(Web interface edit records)
----------
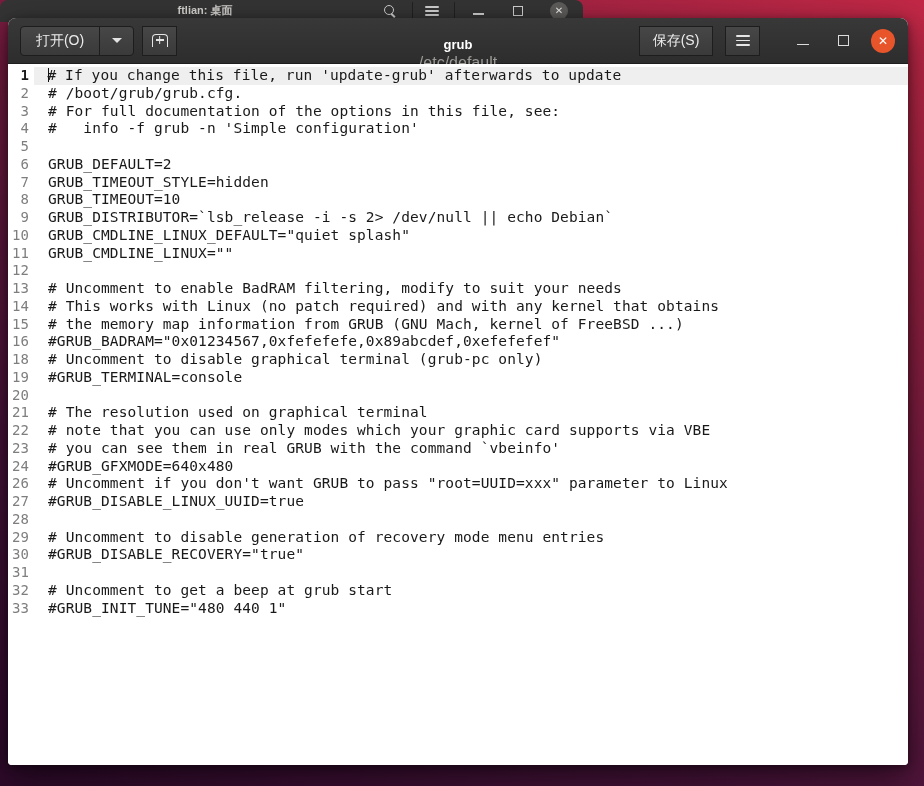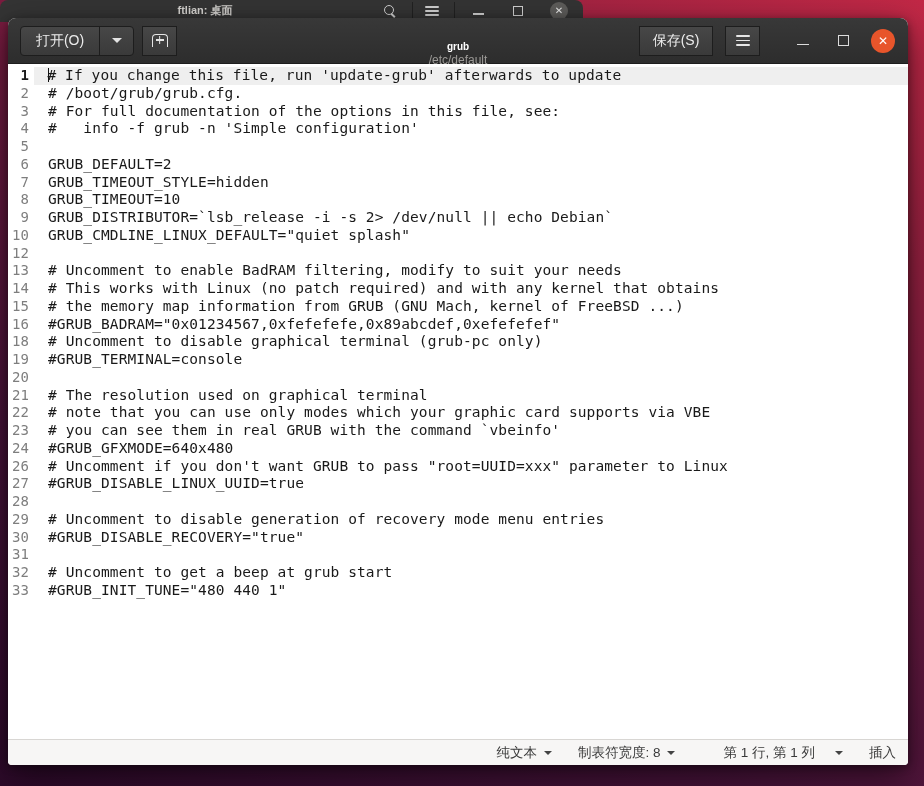--- a/index.html
+++ b/index.html
@@ -67,7 +67,7 @@
   .newtab-ico::after { content:""; position:absolute; left:50%; top:1px; width:1.7px; height:8px; background:#e6e6e6; transform:translateX(-50%); }
 
   .title-block { position:absolute; left:50%; top:50%; transform:translate(-50%,-50%); text-align:center; line-height:1.1; }
-  .title-block .wtitle { color:#ffffff; font-weight:bold; font-size:10px;margin-top:27px; }
+  .title-block .wtitle { color:#ffffff; font-weight:bold; font-size:13px;margin-top:27px; }
   .title-block .wsubtitle { color:#9c9a97; font-size:12px; margin-top:2px;text-align:center; }
 
   .header-right { margin-left:auto; display:flex; align-items:center; }

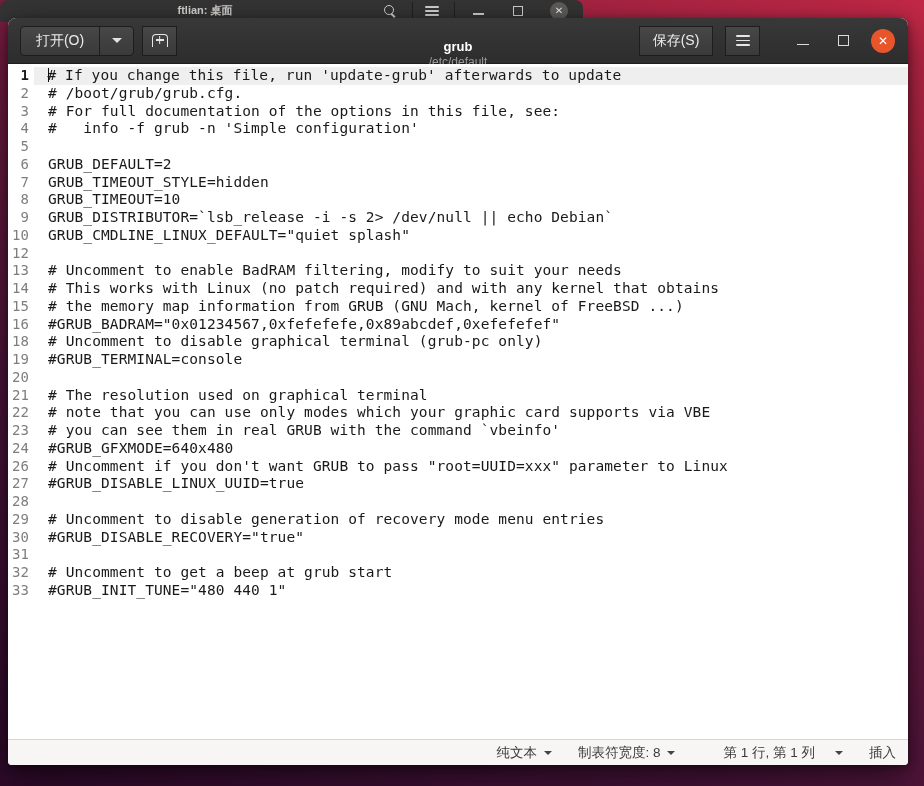--- a/index.html
+++ b/index.html
@@ -68,7 +68,7 @@
 
   .title-block { position:absolute; left:50%; top:50%; transform:translate(-50%,-50%); text-align:center; line-height:1.1; }
   .title-block .wtitle { color:#ffffff; font-weight:bold; font-size:13px;margin-top:27px; }
-  .title-block .wsubtitle { color:#9c9a97; font-size:12px; margin-top:2px;text-align:center; }
+  .title-block .wsubtitle { color:#9c9a97; font-size:16px; margin-top:2px;text-align:center; }
 
   .header-right { margin-left:auto; display:flex; align-items:center; }
   .save-btn { width:74px; }

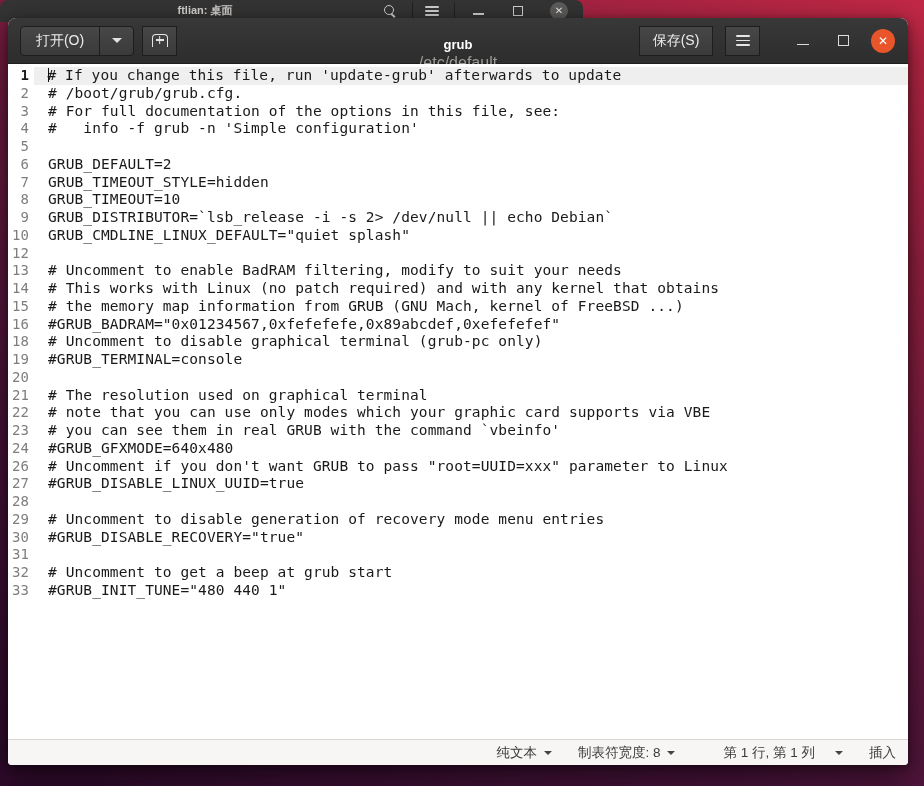--- a/index.html
+++ b/index.html
@@ -223,6 +223,10 @@
     <span class="code">GRUB_CMDLINE_LINUX_DEFAULT="quiet splash"</span>
   </div>
       <div class="row">
+    <span class="ln">11</span>
+    <span class="code">GRUB_CMDLINE_LINUX=""</span>
+  </div>
+      <div class="row">
     <span class="ln">12</span>
     <span class="code"></span>
   </div>

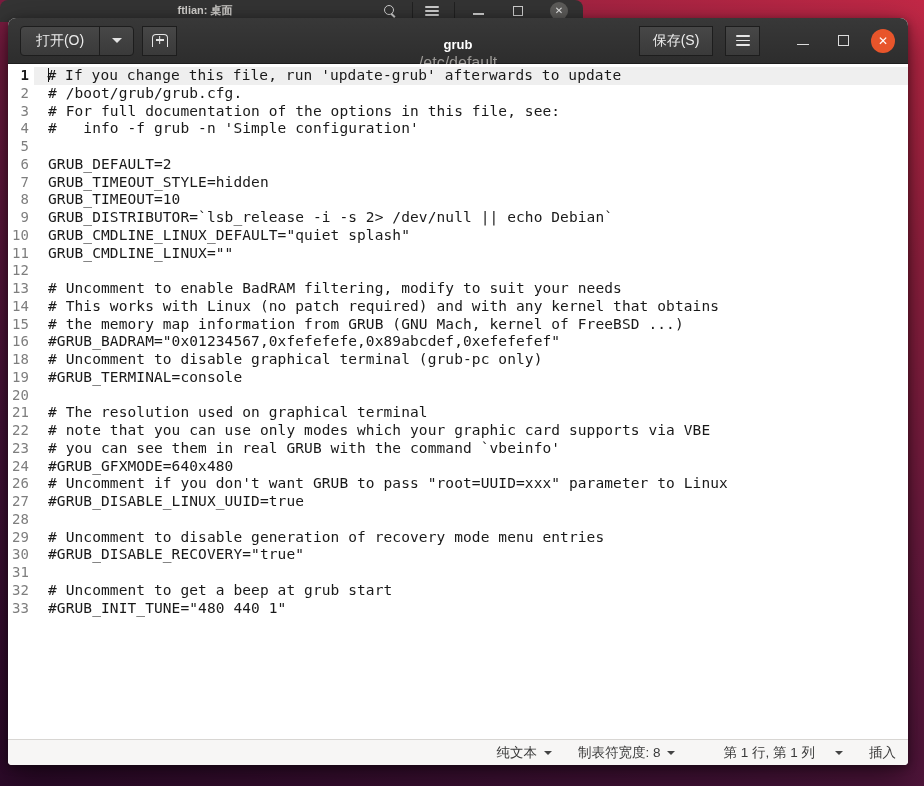--- a/index.html
+++ b/index.html
@@ -308,25 +308,6 @@
   </div>
     </div>
 
-  <div class="statusbar">
-    <div class="sb-item sb-doctype">
-      <span>纯文本</span>
-      <span class="sb-caret"></span>
-    </div>
-    <div class="sb-item sb-tab">
-      <span>制表符宽度: 8</span>
-      <span class="sb-caret"></span>
-    </div>
-    <div class="sb-item sb-pos">
-      <span>第 1 行, 第 1 列</span>
-    </div>
-    <div class="sb-item sb-goto">
-      <span class="sb-caret" style="margin-left:0;"></span>
-    </div>
-    <div class="sb-item sb-insert">
-      <span>插入</span>
-    </div>
-  </div>
 
 </div>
----------
■ **WHAT IS NEEDED**
Where an entry holds an image, drop the image and copy the remaining text exactly.

■ **REPLY TO THE TASK**
--- a/index.html
+++ b/index.html
@@ -67,7 +67,7 @@
   .newtab-ico::after { content:""; position:absolute; left:50%; top:1px; width:1.7px; height:8px; background:#e6e6e6; transform:translateX(-50%); }
 
   .title-block { position:absolute; left:50%; top:50%; transform:translate(-50%,-50%); text-align:center; line-height:1.1; }
-  .title-block .wtitle { color:#ffffff; font-weight:bold; font-size:10px;margin-top:27px; }
+  .title-block .wtitle { color:#ffffff; font-weight:bold; font-size:13px;margin-top:27px; }
   .title-block .wsubtitle { color:#9c9a97; font-size:12px; margin-top:2px;text-align:center; }
 
   .header-right { margin-left:auto; display:flex; align-items:center; }

--- a/index.html
+++ b/index.html
@@ -68,7 +68,7 @@
 
   .title-block { position:absolute; left:50%; top:50%; transform:translate(-50%,-50%); text-align:center; line-height:1.1; }
   .title-block .wtitle { color:#ffffff; font-weight:bold; font-size:13px;margin-top:27px; }
-  .title-block .wsubtitle { color:#9c9a97; font-size:12px; margin-top:2px;text-align:center; }
+  .title-block .wsubtitle { color:#9c9a97; font-size:16px; margin-top:2px;text-align:center; }
 
   .header-right { margin-left:auto; display:flex; align-items:center; }
   .save-btn { width:74px; }

--- a/index.html
+++ b/index.html
@@ -223,6 +223,10 @@
     <span class="code">GRUB_CMDLINE_LINUX_DEFAULT="quiet splash"</span>
   </div>
       <div class="row">
+    <span class="ln">11</span>
+    <span class="code">GRUB_CMDLINE_LINUX=""</span>
+  </div>
+      <div class="row">
     <span class="ln">12</span>
     <span class="code"></span>
   </div>

--- a/index.html
+++ b/index.html
@@ -308,25 +308,6 @@
   </div>
     </div>
 
-  <div class="statusbar">
-    <div class="sb-item sb-doctype">
-      <span>纯文本</span>
-      <span class="sb-caret"></span>
-    </div>
-    <div class="sb-item sb-tab">
-      <span>制表符宽度: 8</span>
-      <span class="sb-caret"></span>
-    </div>
-    <div class="sb-item sb-pos">
-      <span>第 1 行, 第 1 列</span>
-    </div>
-    <div class="sb-item sb-goto">
-      <span class="sb-caret" style="margin-left:0;"></span>
-    </div>
-    <div class="sb-item sb-insert">
-      <span>插入</span>
-    </div>
-  </div>
 
 </div>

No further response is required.